* **Prompt**:
An exact restatement of all the data is required, with the pictures left out.

(Structured diff data)
-------------------------
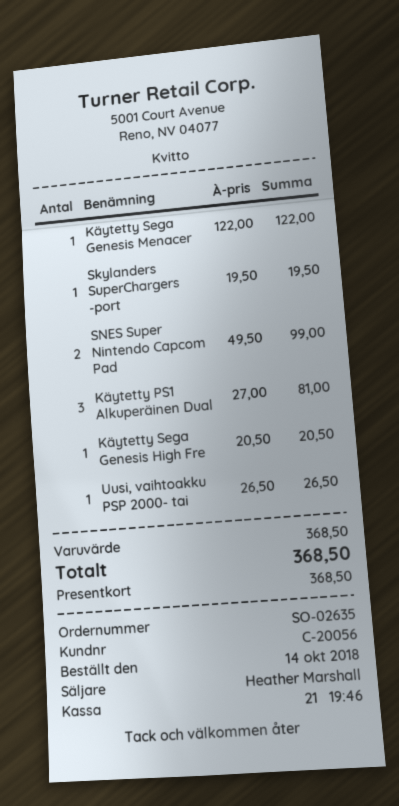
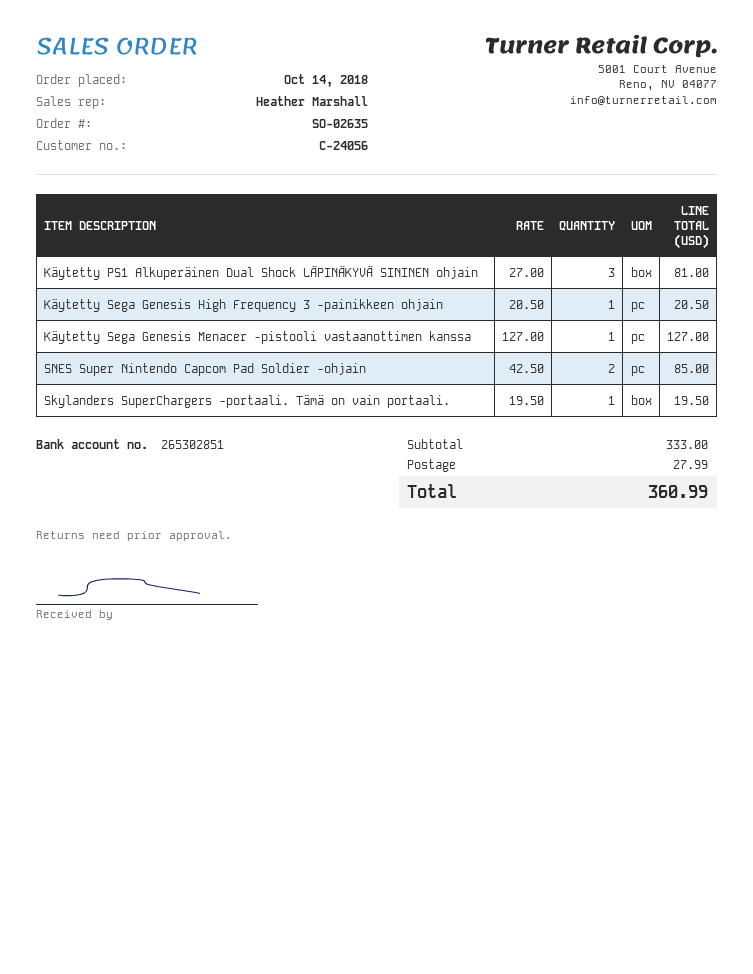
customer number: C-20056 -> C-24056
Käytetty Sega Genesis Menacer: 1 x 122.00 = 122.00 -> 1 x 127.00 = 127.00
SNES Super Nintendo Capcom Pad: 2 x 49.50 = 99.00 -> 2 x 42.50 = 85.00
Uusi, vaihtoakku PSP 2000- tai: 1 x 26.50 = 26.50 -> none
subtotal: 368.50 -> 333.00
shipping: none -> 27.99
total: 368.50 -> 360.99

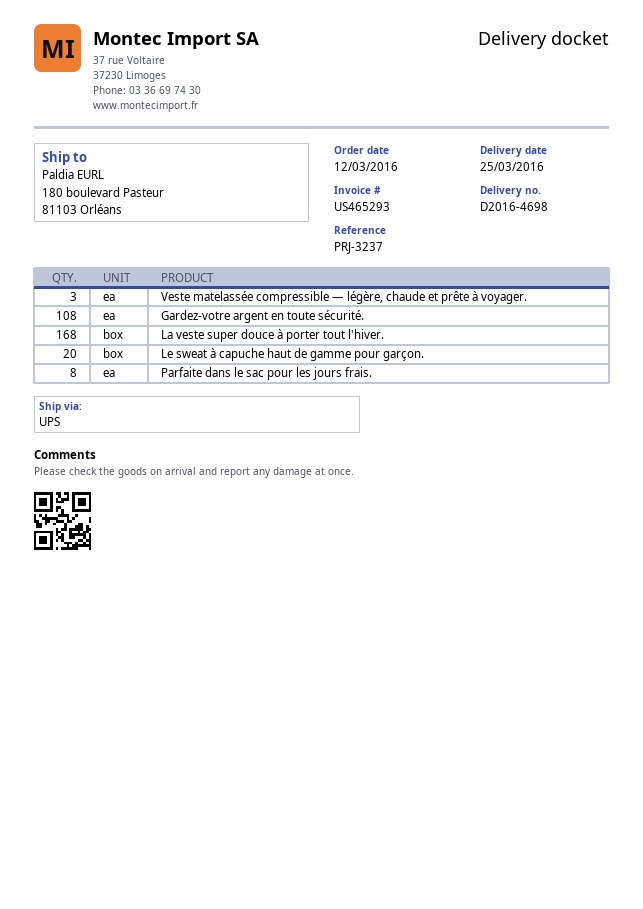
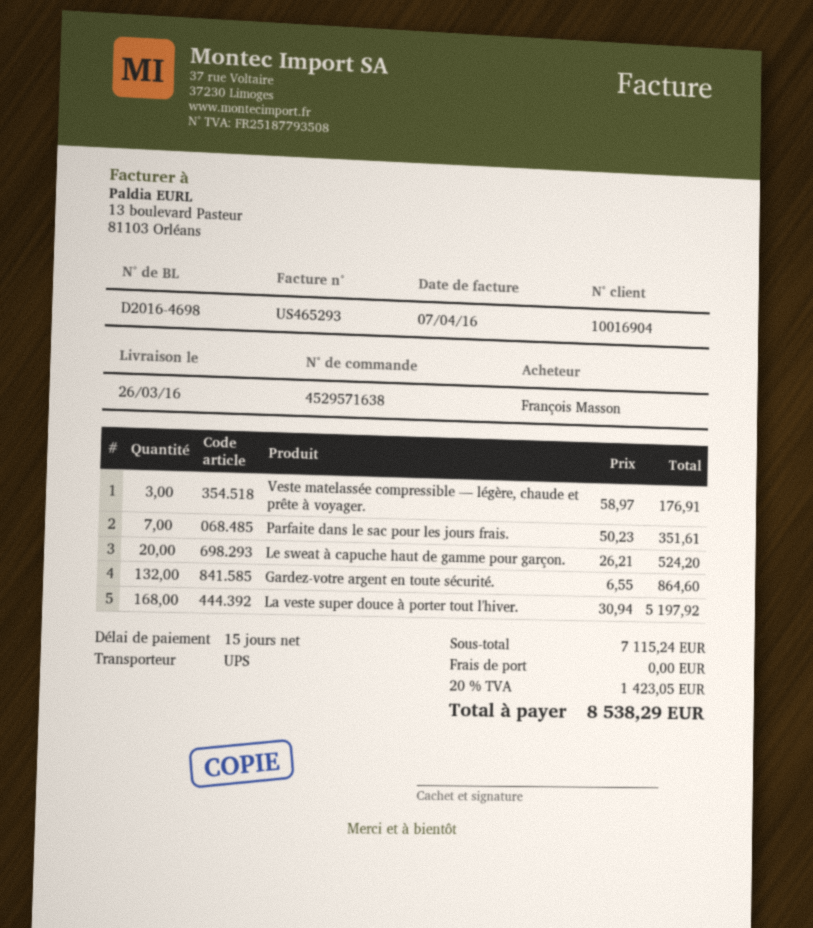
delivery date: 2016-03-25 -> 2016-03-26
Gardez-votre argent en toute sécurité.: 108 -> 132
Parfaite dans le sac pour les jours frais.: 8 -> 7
-------------------------
* **Problem solution**:
customer number: C-20056 -> C-24056
Käytetty Sega Genesis Menacer: 1 x 122.00 = 122.00 -> 1 x 127.00 = 127.00
SNES Super Nintendo Capcom Pad: 2 x 49.50 = 99.00 -> 2 x 42.50 = 85.00
Uusi, vaihtoakku PSP 2000- tai: 1 x 26.50 = 26.50 -> none
subtotal: 368.50 -> 333.00
shipping: none -> 27.99
total: 368.50 -> 360.99

delivery date: 2016-03-25 -> 2016-03-26
Gardez-votre argent en toute sécurité.: 108 -> 132
Parfaite dans le sac pour les jours frais.: 8 -> 7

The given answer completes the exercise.